• Instructions for the task
No pictures, please. Output the lines from the start of the data through the line that contains "Liberation Mono, monospace", both included, exactly as they stand.

• Source data

________________________

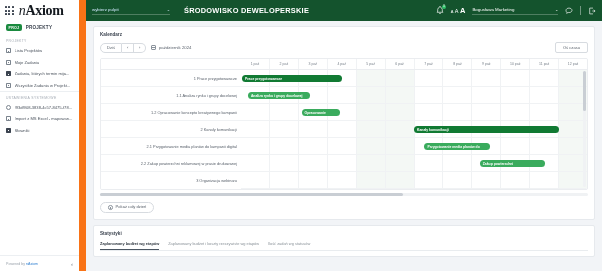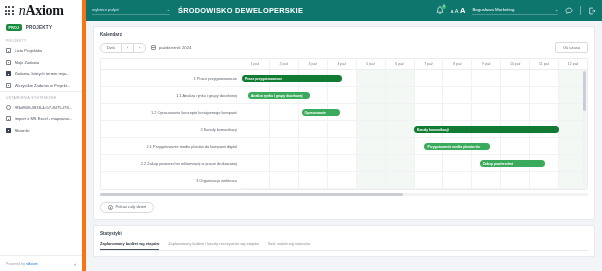"nAxiom" #sidebar { border-right: 4px solid #f97316 -> 7px solid #f97316 }
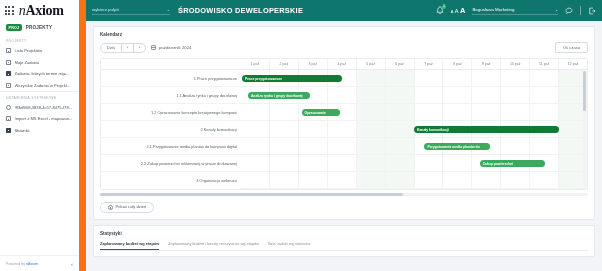"ŚRODOWISKO DEWELOPERSKIE" #topbar { background: #0f766e -> #14532d; gap: 8px -> 14px }
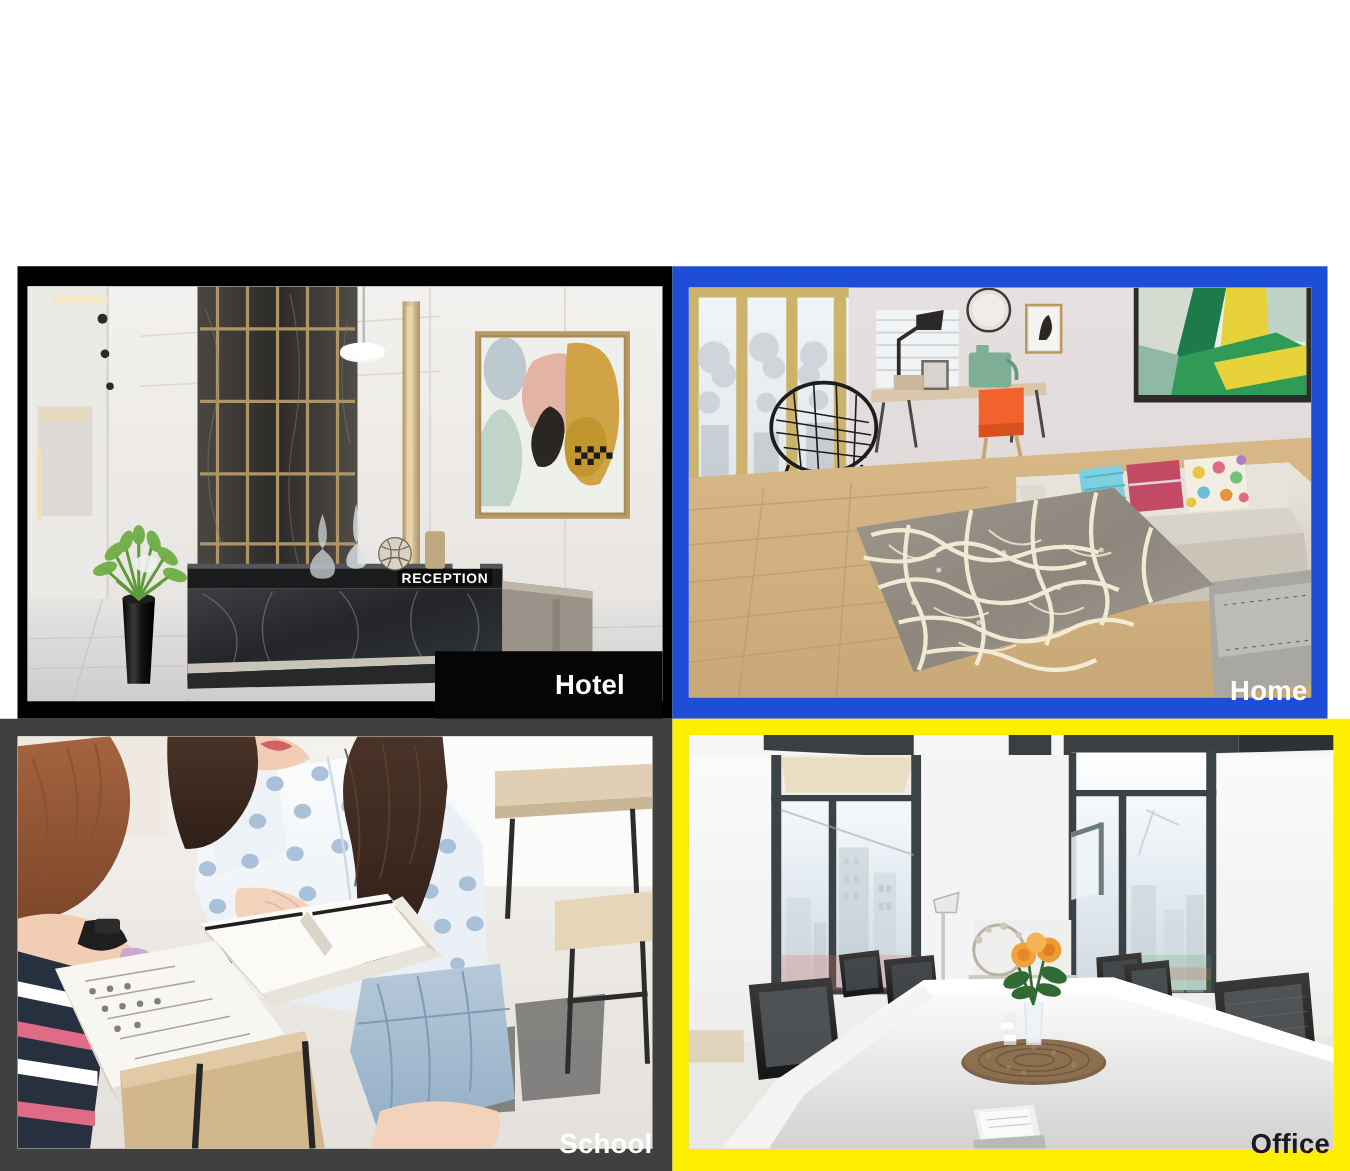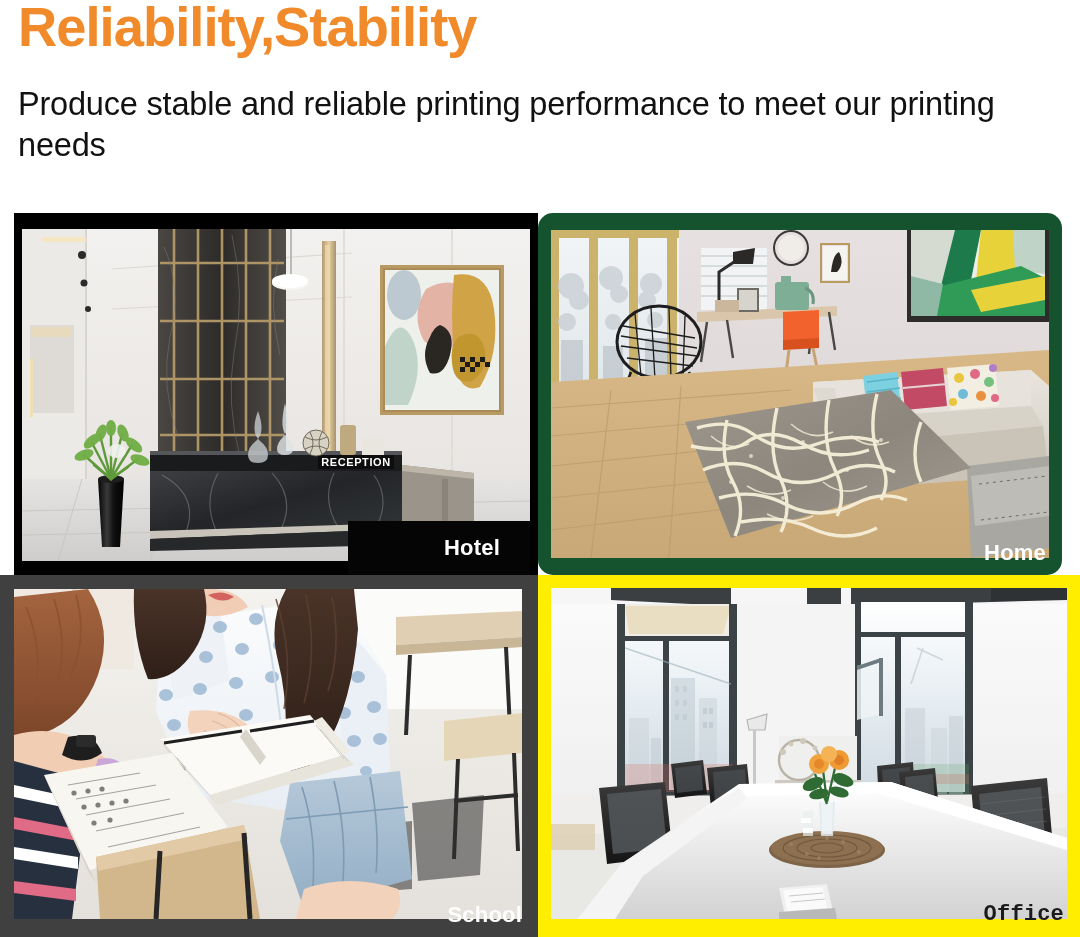"Reliability,Stability" div.header { html: <div> <div>Reliability,Stability</div> <div>Produce stable and reliable printing performance to meet our printing needs</div> </div> -> none }
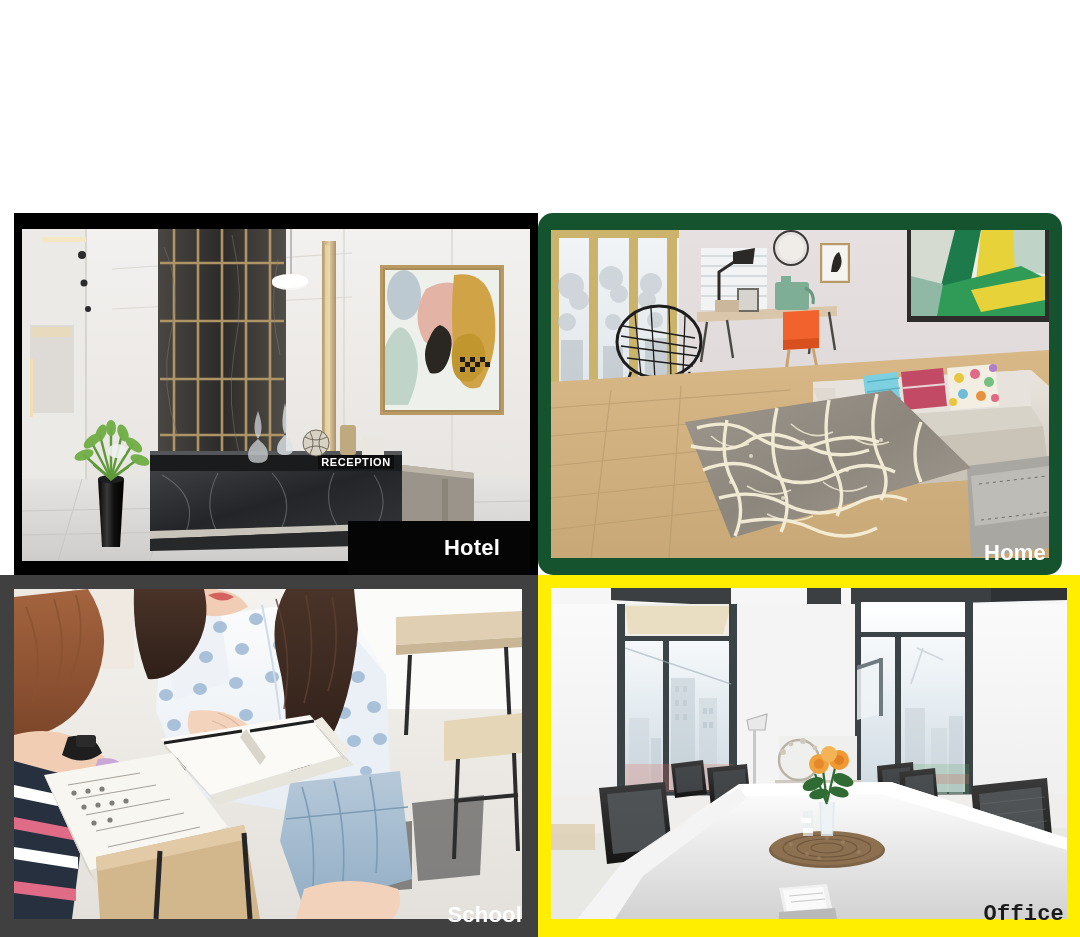"Home" .quad-home { background: #14532d -> #1d4ed8; border-radius: 15px -> none }
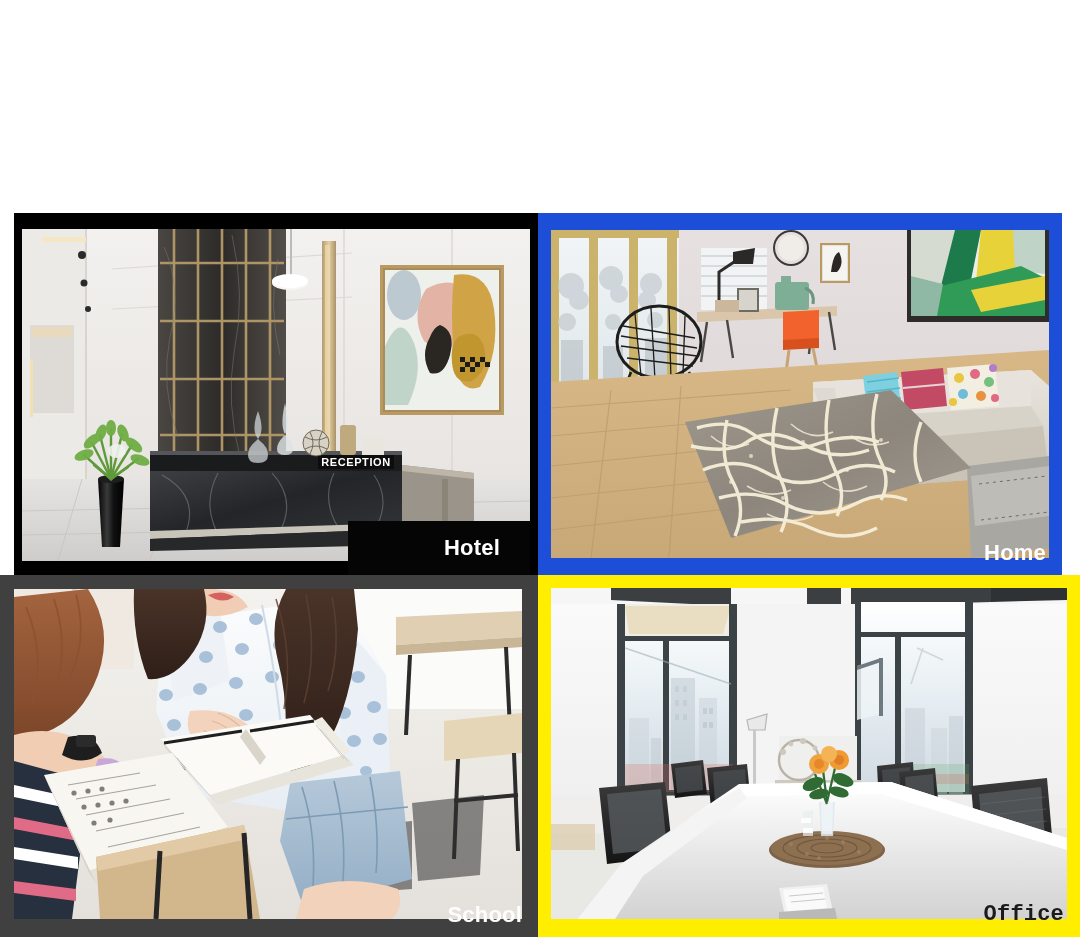"Office" .label-office { font-family: Liberation Mono, monospace -> none }
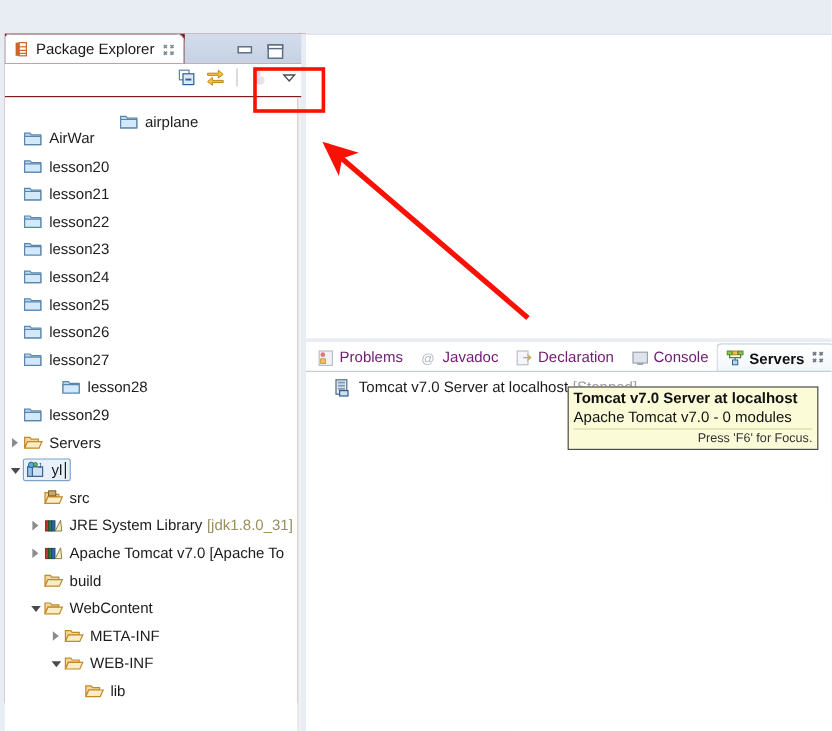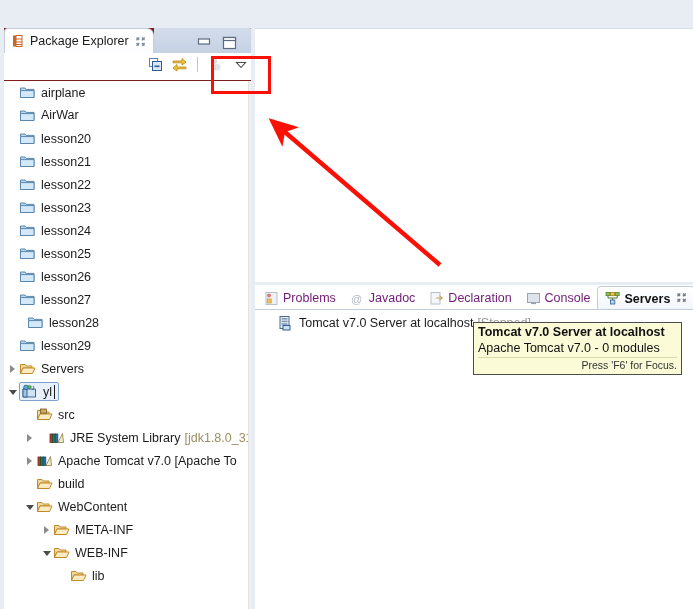"airplane" div.row { flex-direction: none -> column; padding-left: 2px -> 12px }
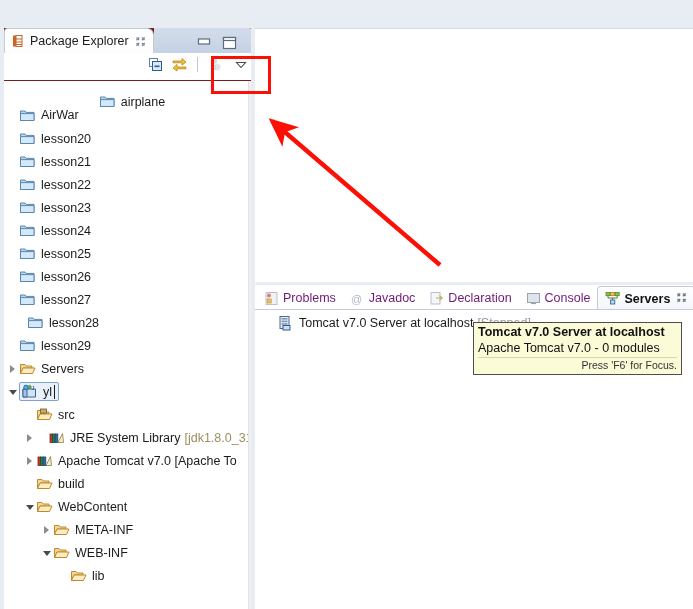"lesson28" div.row { gap: none -> 32px; padding-left: 10px -> 2px }
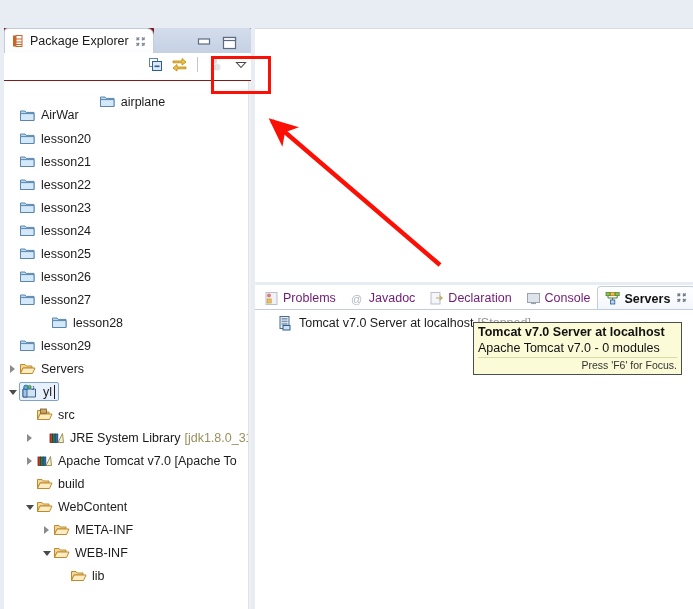"JRE System Library" div.row { gap: 12px -> none }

________________________

• Task response
"nAxiom" #sidebar { border-right: 4px solid #f97316 -> 7px solid #f97316 }
"ŚRODOWISKO DEWELOPERSKIE" #topbar { background: #0f766e -> #14532d; gap: 8px -> 14px }
"Reliability,Stability" div.header { html: <div> <div>Reliability,Stability</div> <div>Produce stable and reliable printing performance to meet our printing needs</div> </div> -> none }
"Home" .quad-home { background: #14532d -> #1d4ed8; border-radius: 15px -> none }
"Office" .label-office { font-family: Liberation Mono, monospace -> none }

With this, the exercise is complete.